National Press of El Salvador

Agency overview
- Jurisdiction: Government of El Salvador
- Headquarters: San Salvador
- Agency executive: Sr. Luis Ernesto Flores, Director;
- Parent agency: Ministry of Interior
- Website: www.imprentanacional.gob.sv

= National Press of El Salvador =

Government gazette publisher

The National Press of El Salvador (Imprenta Nacional de El Salvador) is the state institution responsible for coordinating and implementing actions for printing and publication of the country's Official Journal, in which all documents ordered by law are published. It also performs printing services requested by the public sector, legal entities, and people in the private sector.

==History==
During the 19th century, the Government of El Salvador circulated print media with the names Gaceta Oficial, La Gaceta, El Constitucional, and Boletín Oficial. The final name Diario Oficial (Official Journal) was established on 31 December 1875. This appeared daily, and included agreements and the public budget. It also presented a summary of the week's most important events, and a brief critique.

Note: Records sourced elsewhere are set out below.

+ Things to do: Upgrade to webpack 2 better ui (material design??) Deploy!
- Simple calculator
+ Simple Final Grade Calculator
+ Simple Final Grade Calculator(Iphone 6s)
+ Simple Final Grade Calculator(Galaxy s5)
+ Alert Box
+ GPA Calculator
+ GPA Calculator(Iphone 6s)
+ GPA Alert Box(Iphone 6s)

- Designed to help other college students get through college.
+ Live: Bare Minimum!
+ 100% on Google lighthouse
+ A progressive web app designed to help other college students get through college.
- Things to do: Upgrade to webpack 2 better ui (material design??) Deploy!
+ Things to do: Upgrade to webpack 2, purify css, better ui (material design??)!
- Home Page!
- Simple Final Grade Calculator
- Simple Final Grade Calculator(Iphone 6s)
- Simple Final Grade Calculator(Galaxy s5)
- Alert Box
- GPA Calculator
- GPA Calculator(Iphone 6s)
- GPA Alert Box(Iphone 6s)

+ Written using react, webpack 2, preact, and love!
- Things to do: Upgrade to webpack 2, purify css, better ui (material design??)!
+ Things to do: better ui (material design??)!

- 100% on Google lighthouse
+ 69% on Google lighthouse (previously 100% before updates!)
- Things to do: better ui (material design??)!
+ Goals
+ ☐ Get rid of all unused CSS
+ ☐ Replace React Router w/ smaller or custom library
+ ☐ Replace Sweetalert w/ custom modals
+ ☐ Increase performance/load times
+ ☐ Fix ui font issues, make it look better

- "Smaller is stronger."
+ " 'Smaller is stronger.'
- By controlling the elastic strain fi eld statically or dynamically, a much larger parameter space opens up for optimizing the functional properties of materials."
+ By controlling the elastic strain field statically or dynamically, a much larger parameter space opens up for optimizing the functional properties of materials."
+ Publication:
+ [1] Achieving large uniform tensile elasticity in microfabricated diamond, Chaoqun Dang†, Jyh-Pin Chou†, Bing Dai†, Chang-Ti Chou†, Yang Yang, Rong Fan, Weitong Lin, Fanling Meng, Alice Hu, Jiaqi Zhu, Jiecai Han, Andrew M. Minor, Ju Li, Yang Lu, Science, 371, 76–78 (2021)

In 1973 the Official Journal had a major administrative reform and became a department of the National Press. On 15 December 2010, by agreement of the Ministry of Interior (the National Press's parent agency) and the Salvadoran Banking Association, the Historical Archives of the Official Journal for the years 1847 to 2002 were released in digital format. El Salvador thus claimed to be the first country in Central America to have a historical digitized version of an official publication.

==Official Journal==
Some of the documents that must appear in the Official Journal of El Salvador, by provision of the laws of the country, are:

- Laws issued by the Legislative Assembly of El Salvador; according to article 140 of the Constitution of the country.

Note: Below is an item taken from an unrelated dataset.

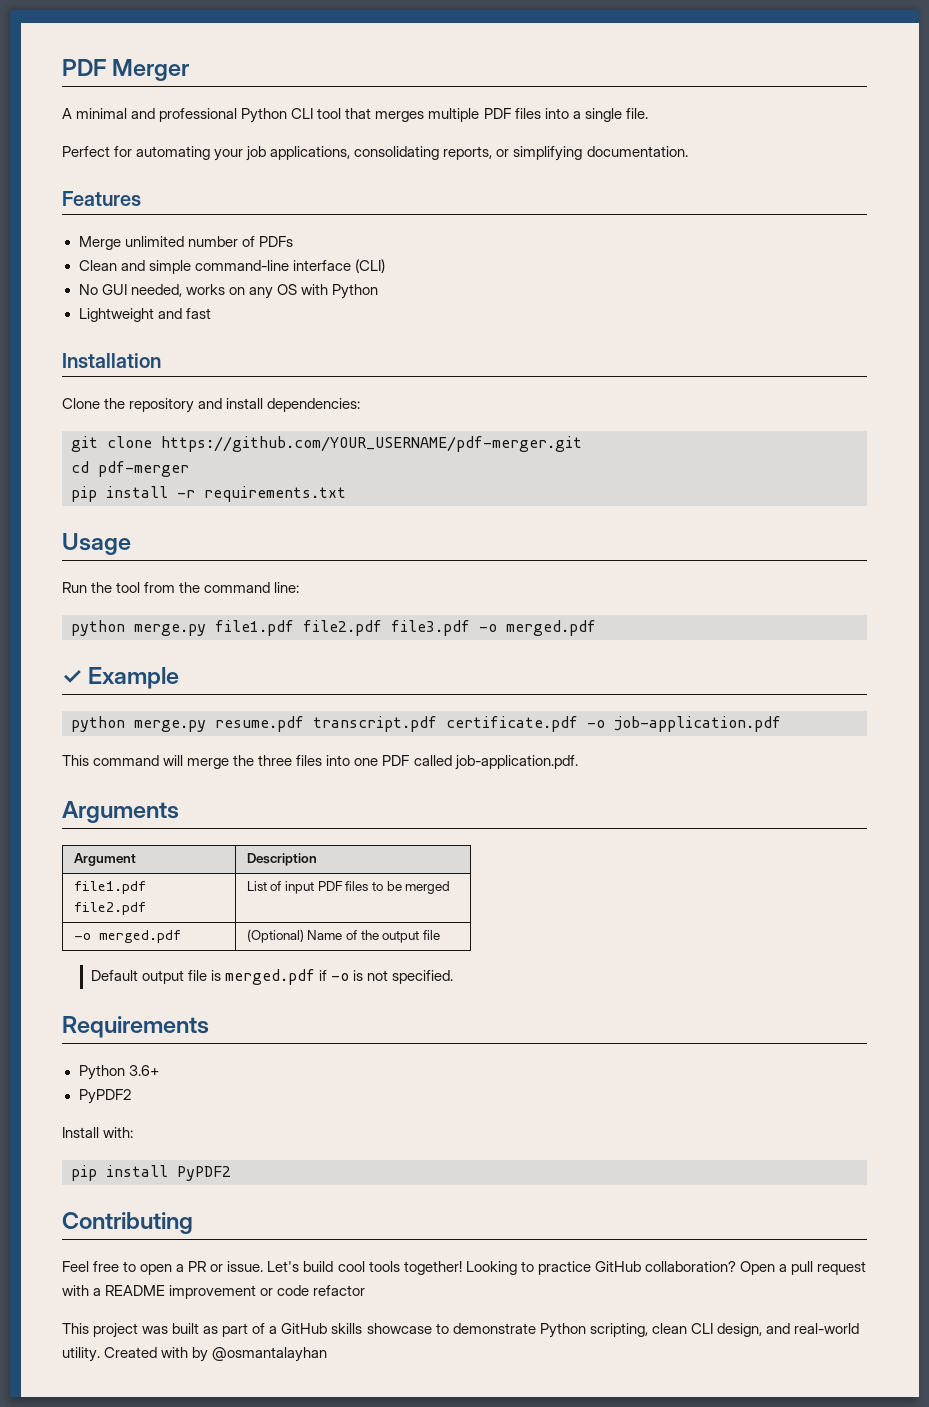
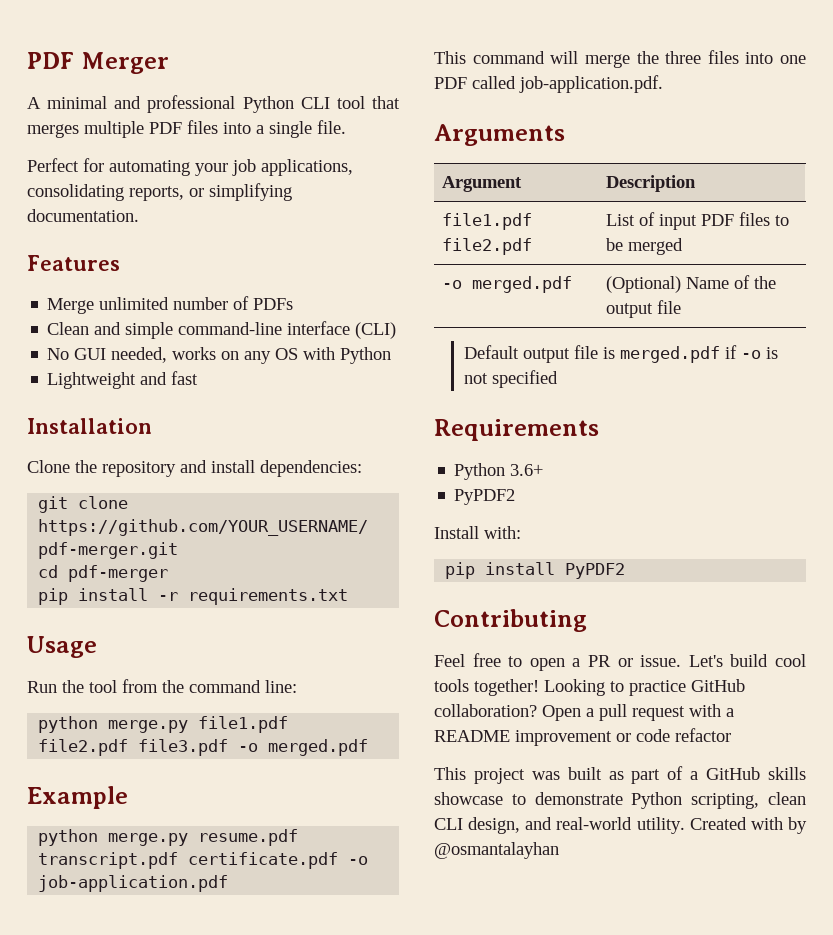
- ✓ Example
+ Example
- Default output file is merged.pdf if -o is not specified.
+ Default output file is merged.pdf if -o is not specified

- Agreements of fess or contributions approved by the Municipal Councils (Article 204 Cn..);
- Resolutions of the Council of Ministers communicated to the President of the Court of Auditors, to ratify the decision of the President of this body about the violation of any law or regulation, communicated to an official of the Executive Branch (Article 197 Cn..);
- Edicts of civil judges, mentioning all created with the right to an inheritance, after the appointment of administrators and representatives of succession (article 1163 Civil Code.)
- Declaration of vacant inheritance (Article 1164 CC.);
- News of the opening of succession by heirs or their legal representative (Article 1194 CC.);
- Subpoena of those who are considered disappeared prior to the declaration of presumption of death (Article 80 CC.);
- Resolution to increase capital of a corporation (Article 30 Commercial Code.)
- Notice of the application for registration of a mark at the Registry of Intellectual Property (Article 15 of the Law on Trademarks and other distinctive signs.)